# What is being asked
Copy the entries below exactly. Images do not belong in the copy.

[Data for analysis — start]

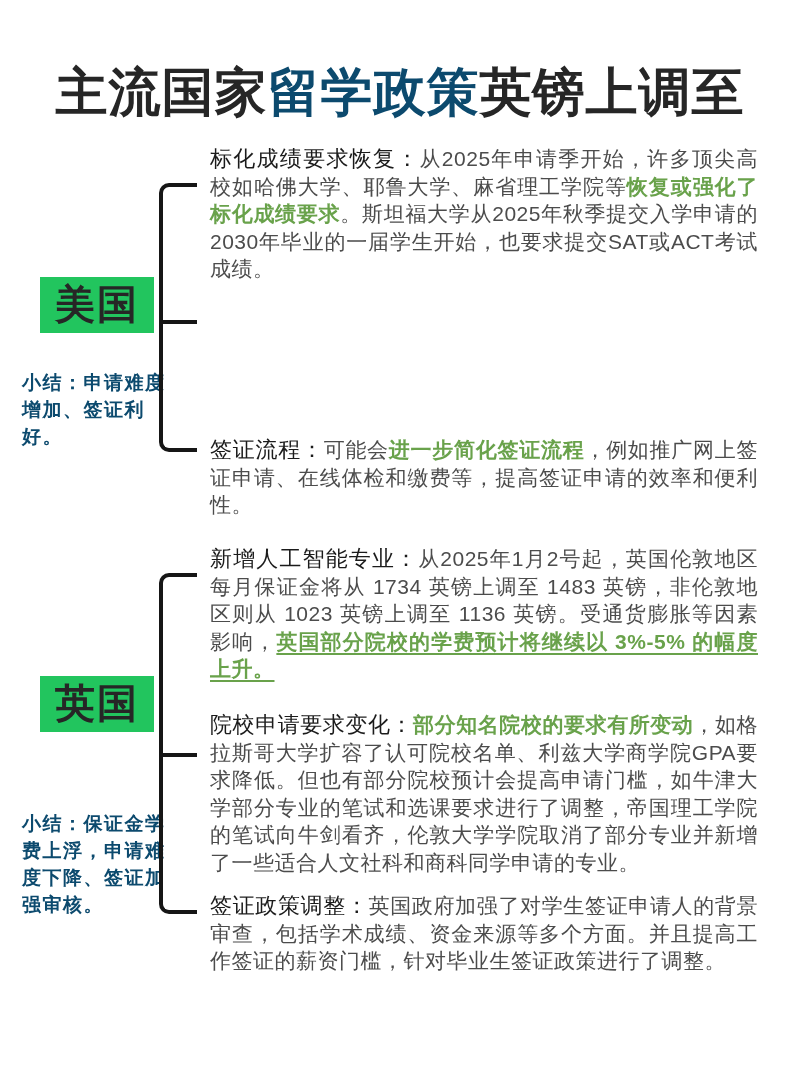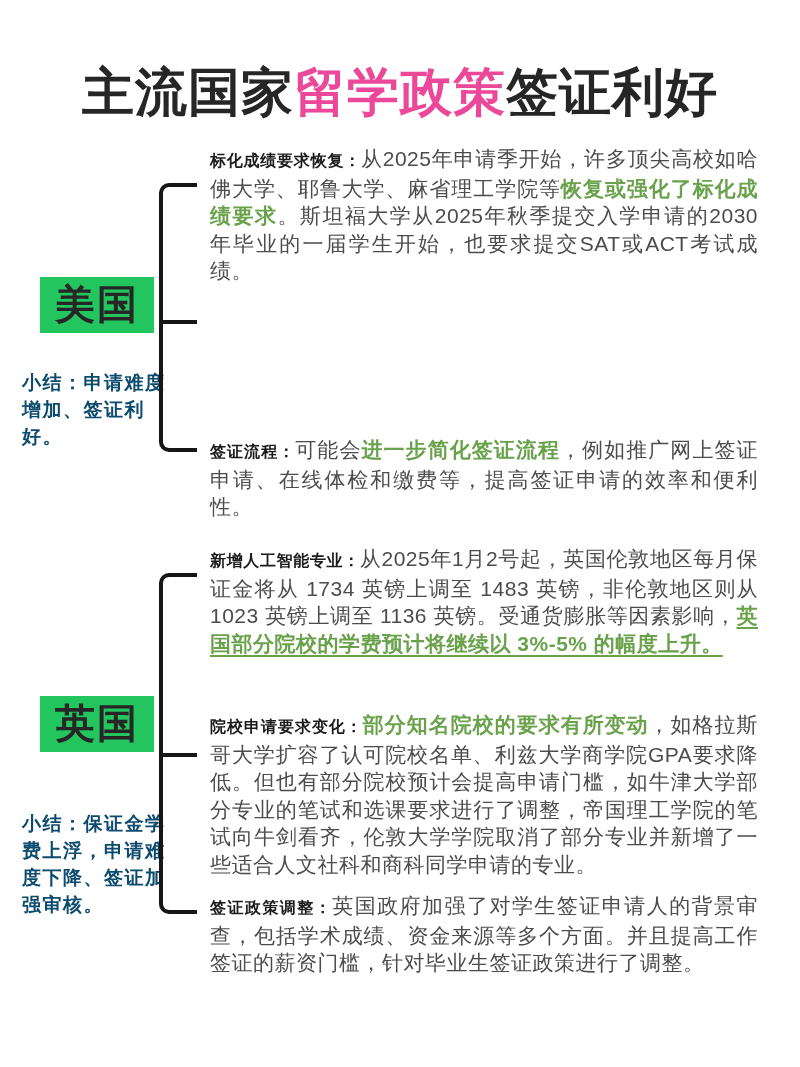--- a/index.html
+++ b/index.html
@@ -21,7 +21,7 @@
     line-height:62px;
     white-space:nowrap;
   }
-  .title .hl{color:#ec4899;}
+  .title .hl{color:#0c4a6e;}
 
   
   .chip{

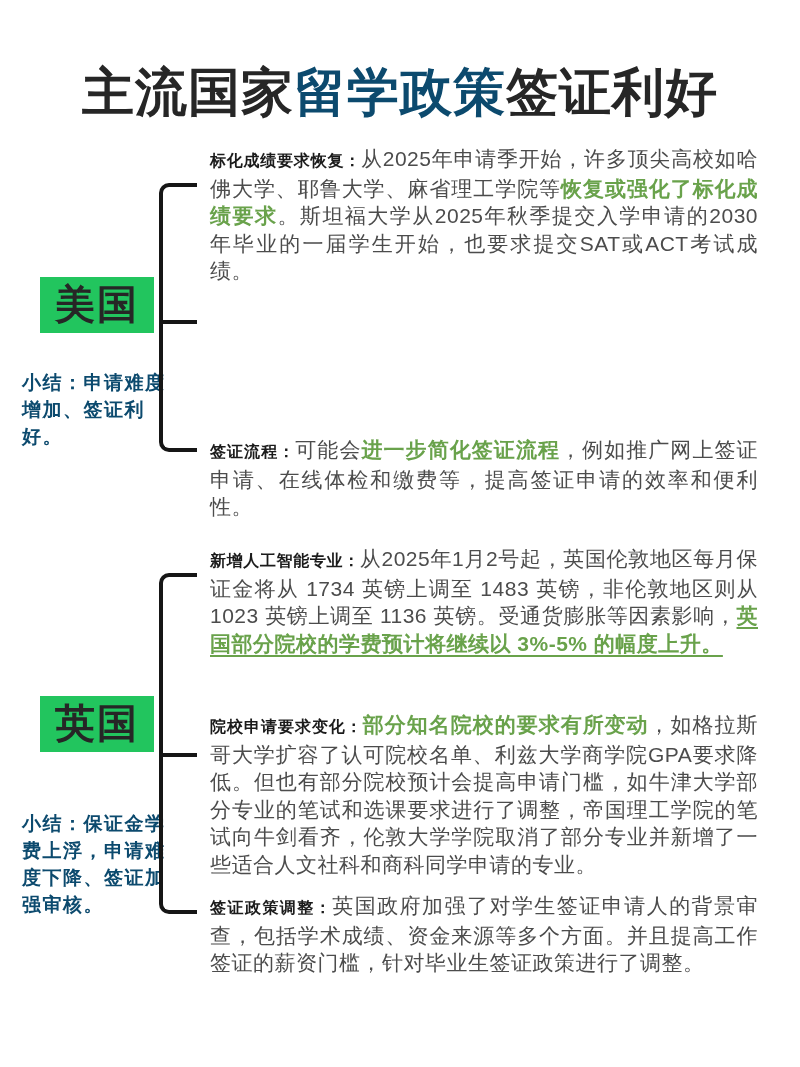--- a/index.html
+++ b/index.html
@@ -97,7 +97,7 @@
 
 <div class="page">
 
-  <h1 class="title"><span>主流国家</span><span class="hl">留学政策</span><span>签证利好</span></h1>
+  <h1 class="title"><span>主流国家</span><span class="hl">留学政策</span><span>英镑上调至</span></h1>
 
   <div class="chip us"><span>美国</span></div>
   <div class="summary us">小结：申请难度增加、签证利好。</div>

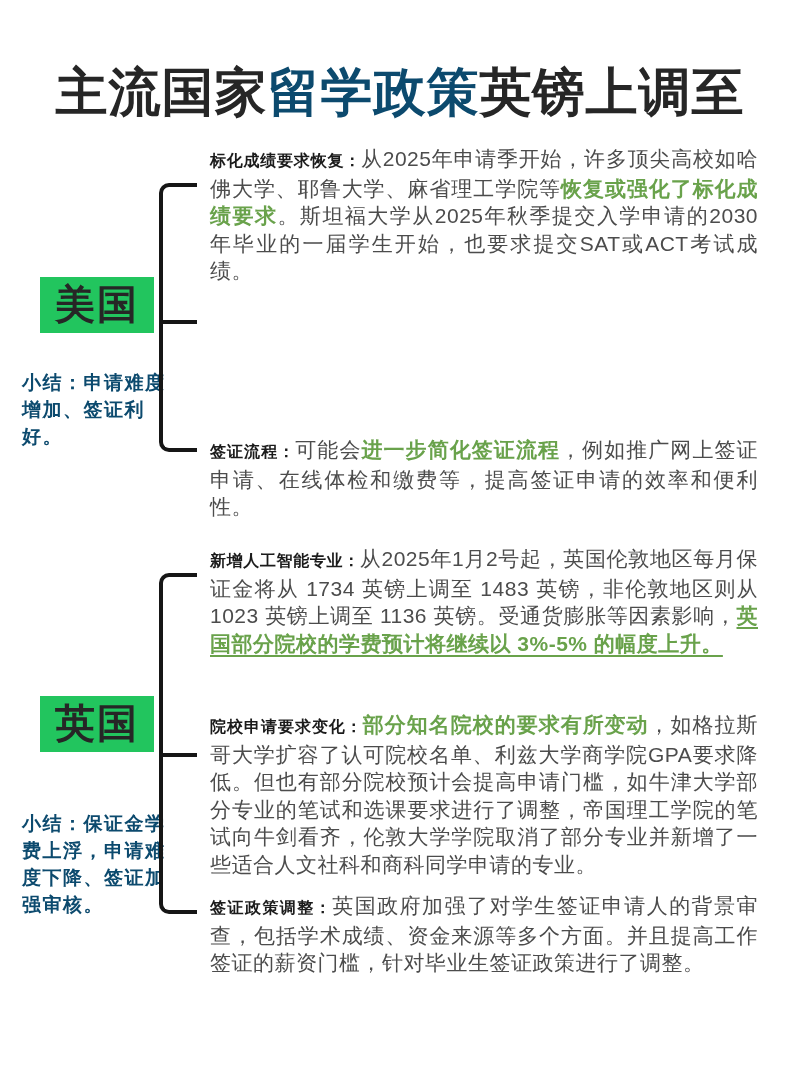--- a/index.html
+++ b/index.html
@@ -75,7 +75,7 @@
     text-align:justify;
   }
   .section .heading{
-    font-size:16px;font-weight:700;color:#1b1b1b;
+    font-size:22px;font-weight:400;color:#1b1b1b;
   }
   .section .green{
     color:#69a24b;font-weight:700;

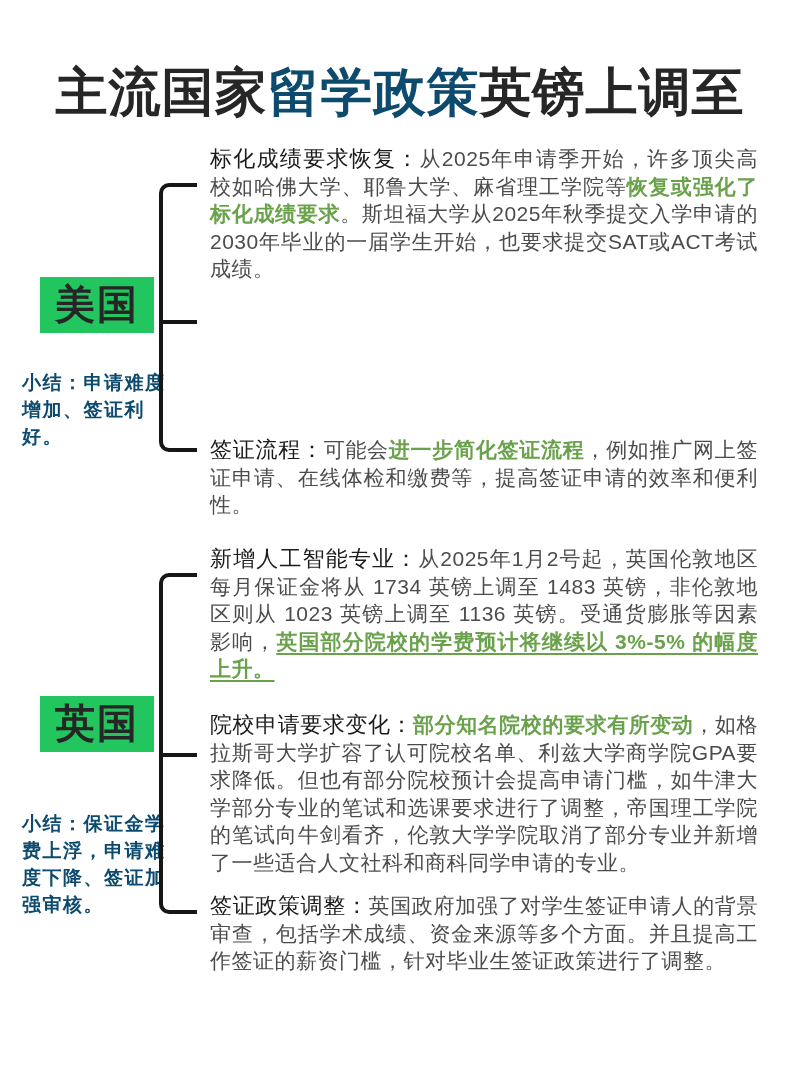--- a/index.html
+++ b/index.html
@@ -34,7 +34,7 @@
     line-height:1.1;
   }
   .chip.us{top:277px;}
-  .chip.uk{top:696px;text-align:center;}
+  .chip.uk{top:676px;text-align:center;}
 
   
   .summary{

[Data for analysis — finish]

# Solution
--- a/index.html
+++ b/index.html
@@ -21,7 +21,7 @@
     line-height:62px;
     white-space:nowrap;
   }
-  .title .hl{color:#ec4899;}
+  .title .hl{color:#0c4a6e;}
 
   
   .chip{

--- a/index.html
+++ b/index.html
@@ -97,7 +97,7 @@
 
 <div class="page">
 
-  <h1 class="title"><span>主流国家</span><span class="hl">留学政策</span><span>签证利好</span></h1>
+  <h1 class="title"><span>主流国家</span><span class="hl">留学政策</span><span>英镑上调至</span></h1>
 
   <div class="chip us"><span>美国</span></div>
   <div class="summary us">小结：申请难度增加、签证利好。</div>

--- a/index.html
+++ b/index.html
@@ -75,7 +75,7 @@
     text-align:justify;
   }
   .section .heading{
-    font-size:16px;font-weight:700;color:#1b1b1b;
+    font-size:22px;font-weight:400;color:#1b1b1b;
   }
   .section .green{
     color:#69a24b;font-weight:700;

--- a/index.html
+++ b/index.html
@@ -34,7 +34,7 @@
     line-height:1.1;
   }
   .chip.us{top:277px;}
-  .chip.uk{top:696px;text-align:center;}
+  .chip.uk{top:676px;text-align:center;}
 
   
   .summary{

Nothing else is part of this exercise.